When Enough Is Enough: Decision Criteria for Moving a Known Drug into Clinical Testing for a New Indication in the Absence of Preclinical Efficacy Data.

作者信息

Pulley Jill M, Jerome Rebecca N, Zaleski Nicole M, Shirey-Rice Jana K, Pruijssers Andrea J, Lavieri Robert R, Chettiar Somsundaram N, Naylor Helen M, Aronoff David M, Edwards David A, Niswender Colleen M, Dugan Laura L, Crofford Leslie J, Bernard Gordon R, Holroyd Kenneth J

机构信息

1 Vanderbilt Institute for Clinical and Translational Research, Vanderbilt University Medical Center , Nashville, Tennessee.

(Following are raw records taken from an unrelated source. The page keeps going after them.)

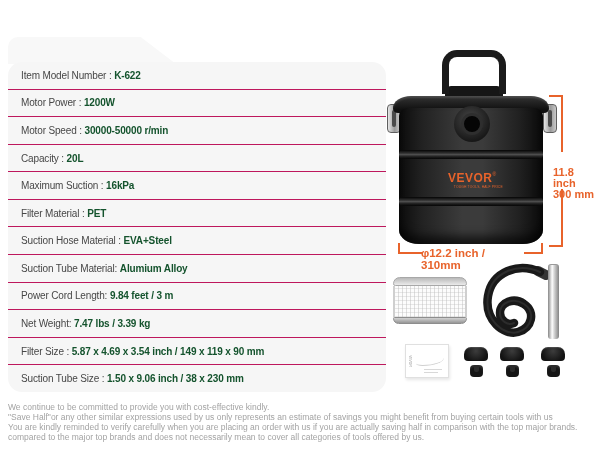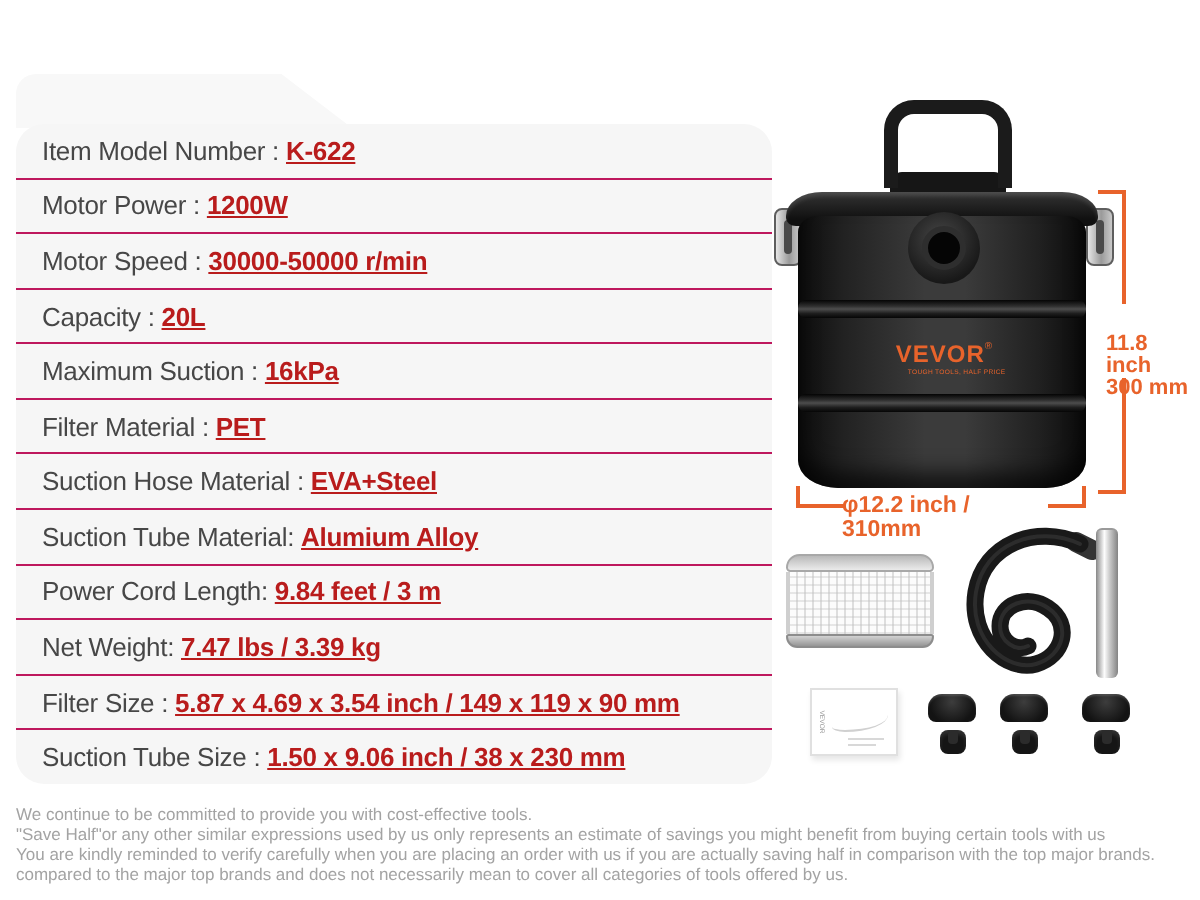"Item Model Number :" .spec-row { font-size: 13px -> 10px }
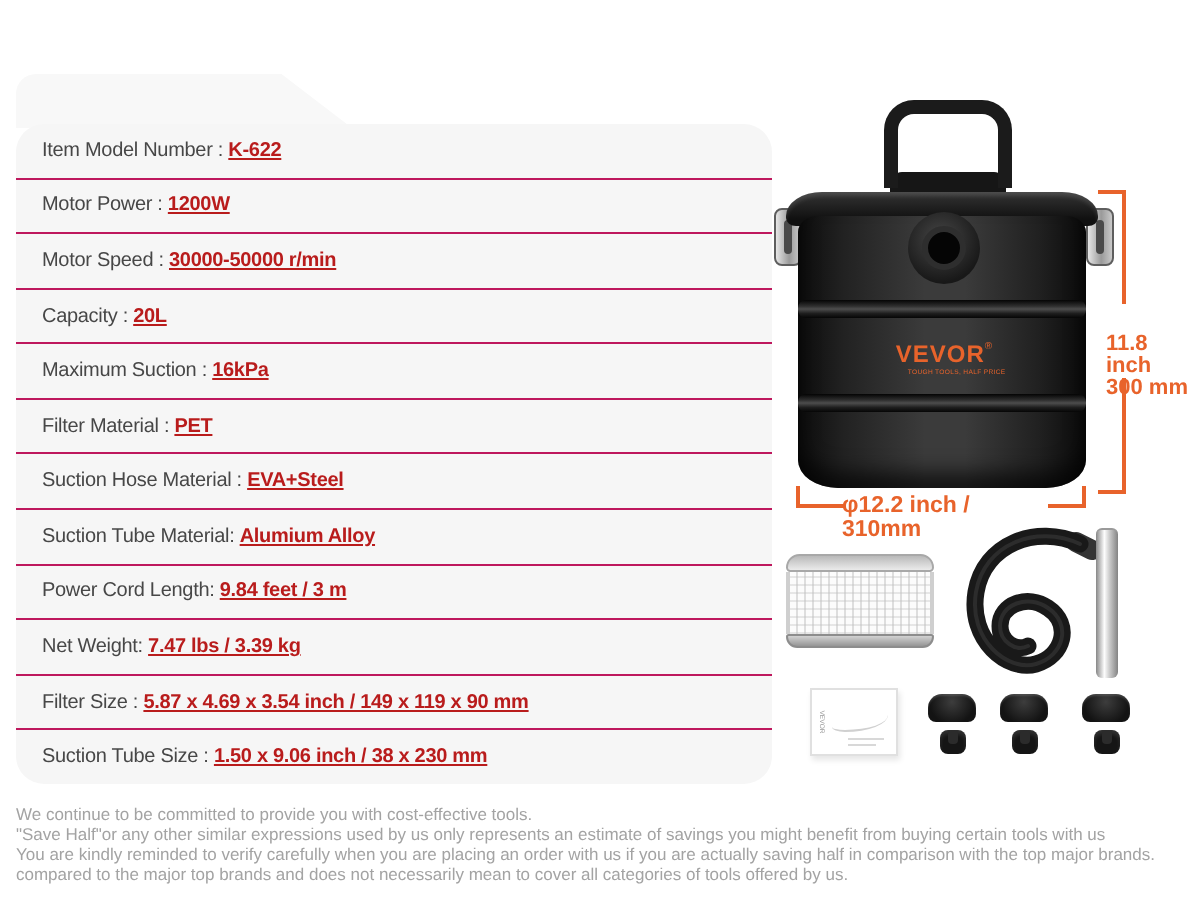"K-622" .spec-value { color: #b91c1c -> #14532d; text-decoration: underline -> none }
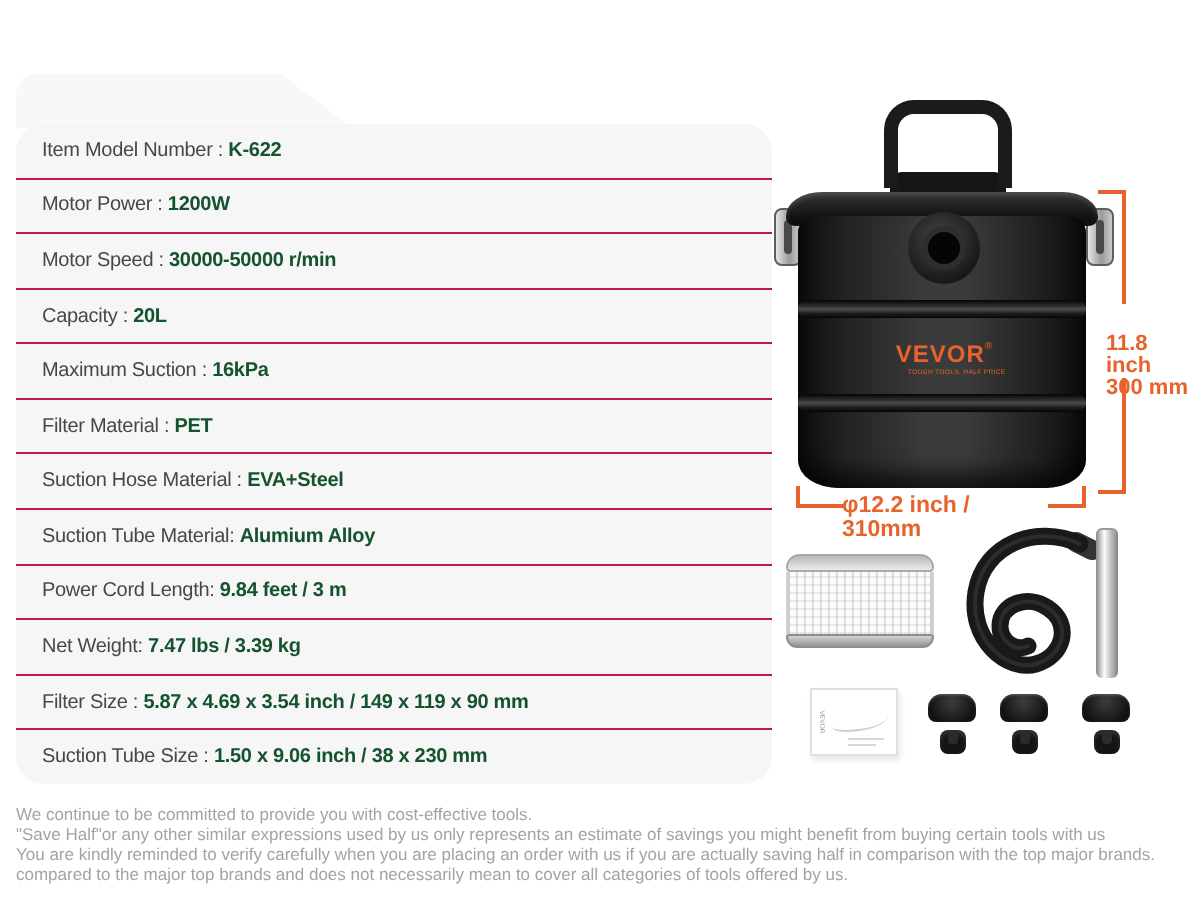"We continue to be committed" div { text: tools -> kindly }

2 Center for Knowledge Management, Vanderbilt University Medical Center , Nashville, Tennessee.

出版信息

Assay Drug Dev Technol. 2017 Dec;15(8):354-361. doi: 10.1089/adt.2017.821. Epub 2017 Dec 1.

Abstract

Many animal models of disease are suboptimal in their representation of human diseases and lack of predictive power in the success of pivotal human trials. In the context of repurposing drugs with known human safety, it is sometimes appropriate to conduct the "last experiment first," that is, progressing directly to human investigations. However, there are not accepted criteria for when to proceed straight to humans to test a new indication. We propose a specific set of criteria to guide the decision-making around when to initiate human proof of principle without preclinical efficacy studies in animal models. This approach could accelerate the transition of novel therapeutic approaches to human applications.

摘要

许多疾病的动物模型在模拟人类疾病方面并不理想,且在关键人体试验成功方面缺乏预测能力。在重新利用已知对人类安全的药物的背景下,有时进行“先做最后一项实验”是合适的,即直接进入人体研究。然而,对于何时直接开展人体试验以测试新适应症,目前尚无公认的标准。我们提出了一套具体标准,以指导在何时不进行动物模型的临床前疗效研究就启动人体原理验证的决策过程。这种方法可以加速新型治疗方法向人体应用的转化。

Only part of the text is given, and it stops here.